Task input »

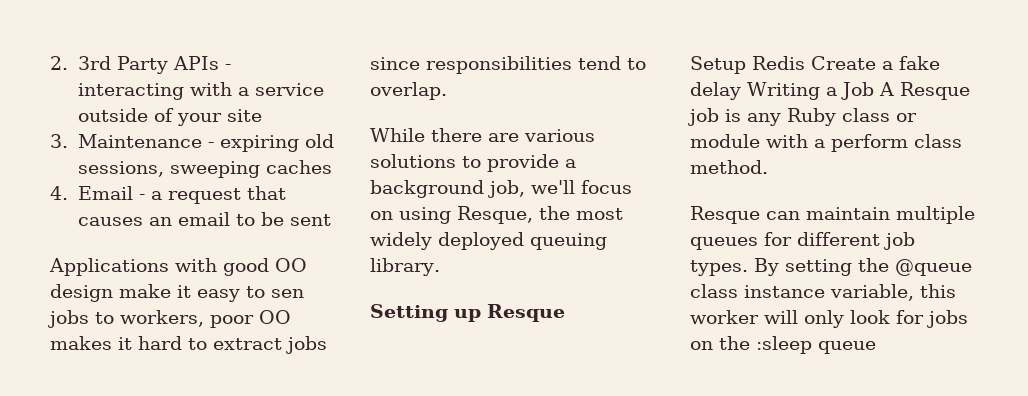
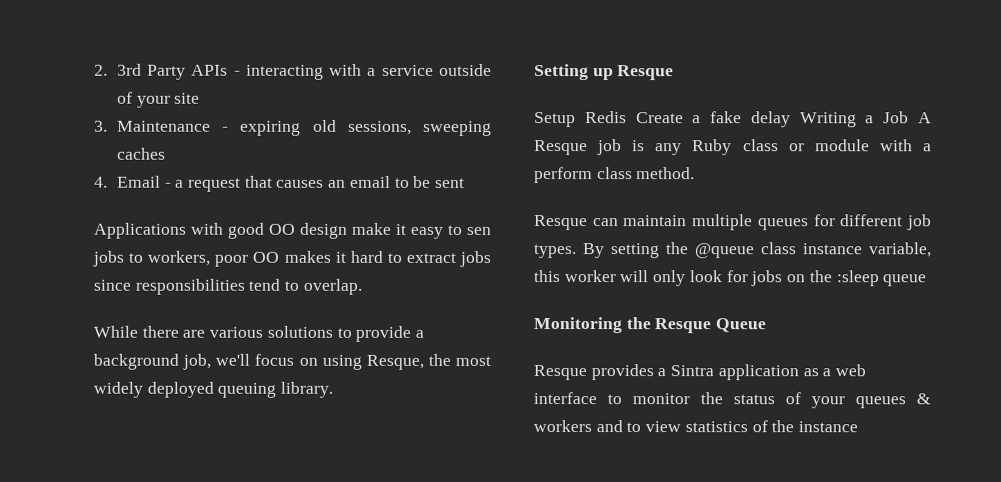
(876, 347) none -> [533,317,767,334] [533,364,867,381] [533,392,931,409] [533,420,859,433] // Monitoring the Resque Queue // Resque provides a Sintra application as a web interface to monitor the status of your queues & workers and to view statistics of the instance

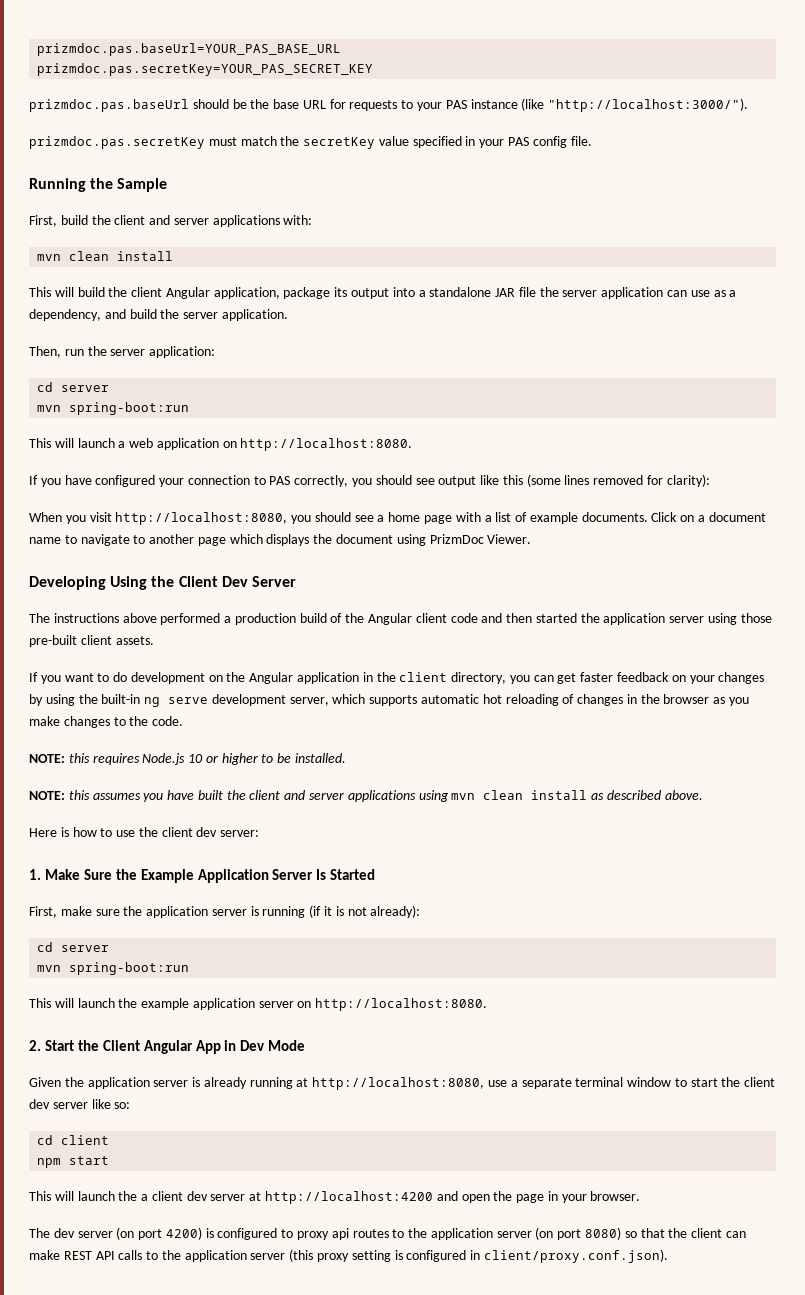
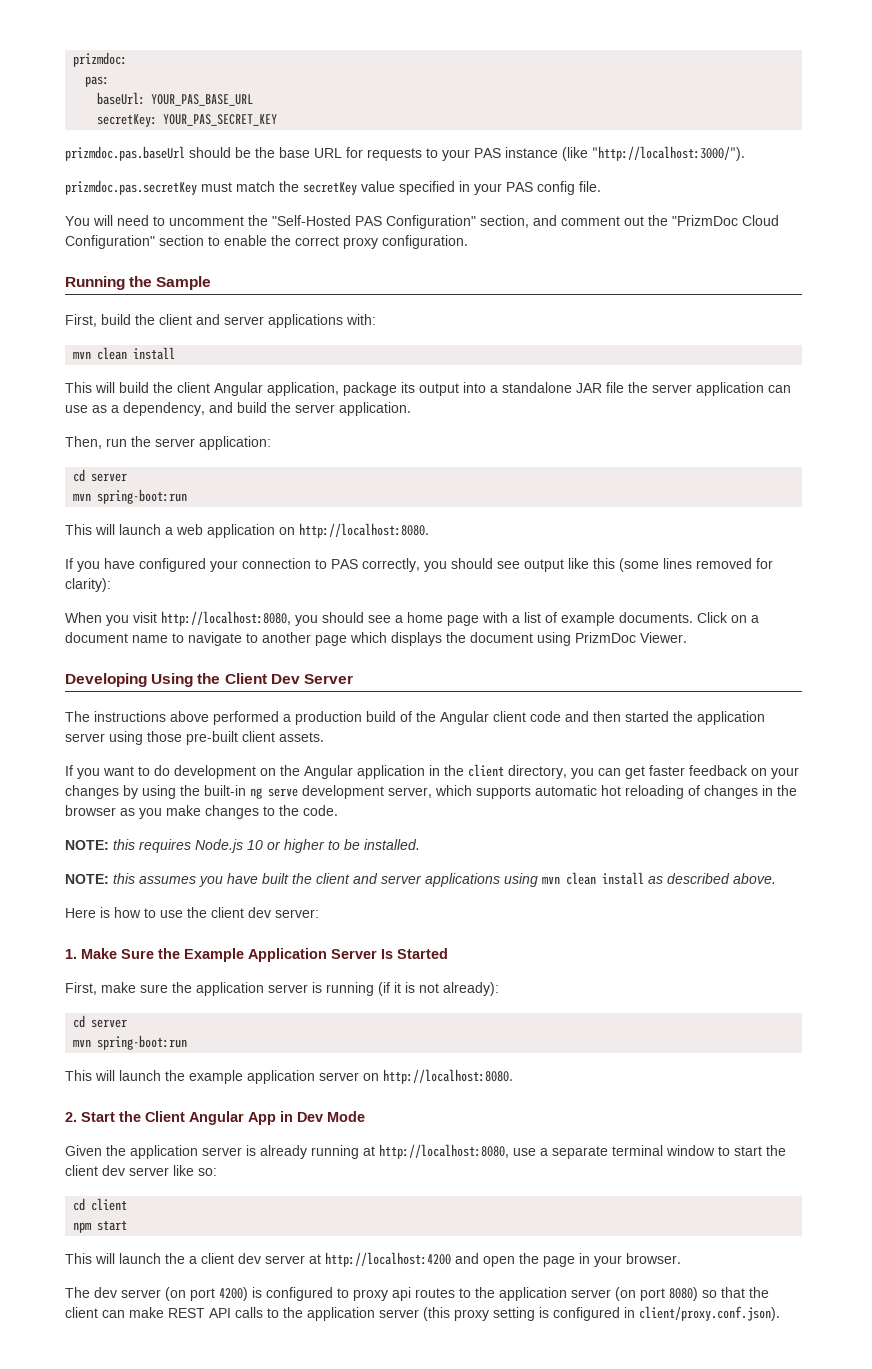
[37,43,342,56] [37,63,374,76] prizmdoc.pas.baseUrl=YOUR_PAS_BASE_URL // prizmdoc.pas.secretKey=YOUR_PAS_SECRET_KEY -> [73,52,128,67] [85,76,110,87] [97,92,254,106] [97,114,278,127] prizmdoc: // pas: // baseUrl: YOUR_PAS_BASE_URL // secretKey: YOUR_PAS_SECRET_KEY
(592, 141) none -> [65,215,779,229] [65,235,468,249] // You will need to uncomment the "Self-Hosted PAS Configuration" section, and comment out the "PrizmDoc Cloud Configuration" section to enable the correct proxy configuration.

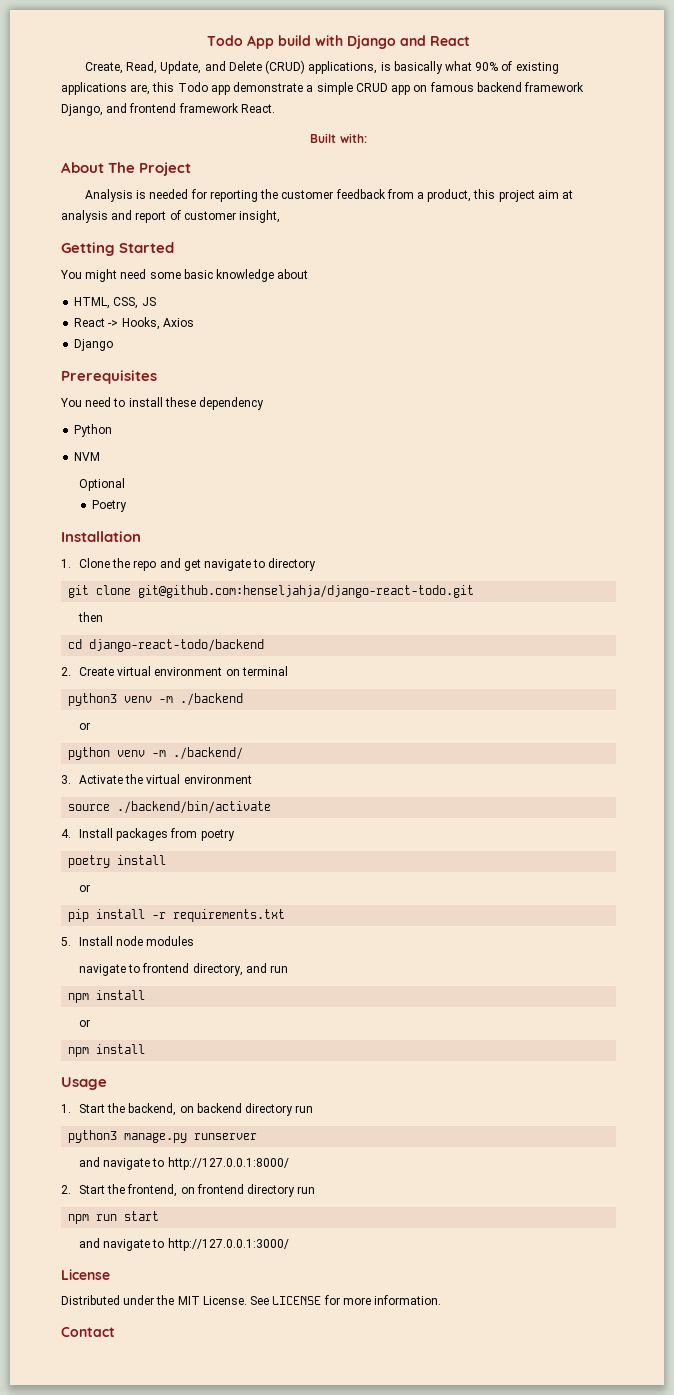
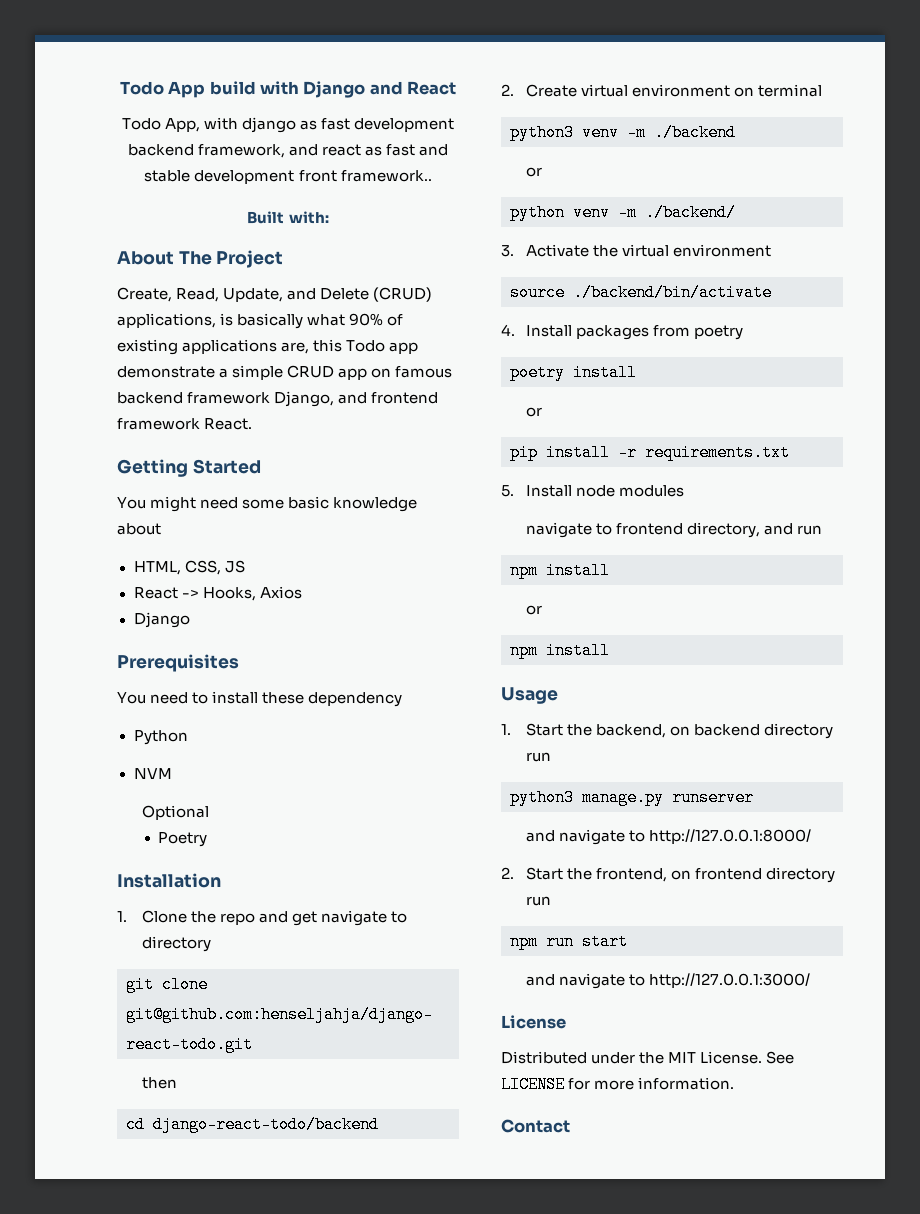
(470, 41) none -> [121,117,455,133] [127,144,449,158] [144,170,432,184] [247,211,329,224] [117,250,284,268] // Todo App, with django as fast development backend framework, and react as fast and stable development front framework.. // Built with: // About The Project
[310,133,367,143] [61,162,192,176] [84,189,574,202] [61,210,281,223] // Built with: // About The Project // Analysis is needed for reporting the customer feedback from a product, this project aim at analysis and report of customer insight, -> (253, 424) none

Your assignment » Copy only what runs above from the line containing "(592, 141) none" through the line containing "(470, 41) none", exactly. Leave out the pictures.

Output of the task »
(592, 141) none -> [65,215,779,229] [65,235,468,249] // You will need to uncomment the "Self-Hosted PAS Configuration" section, and comment out the "PrizmDoc Cloud Configuration" section to enable the correct proxy configuration.

(470, 41) none -> [121,117,455,133] [127,144,449,158] [144,170,432,184] [247,211,329,224] [117,250,284,268] // Todo App, with django as fast development backend framework, and react as fast and stable development front framework.. // Built with: // About The Project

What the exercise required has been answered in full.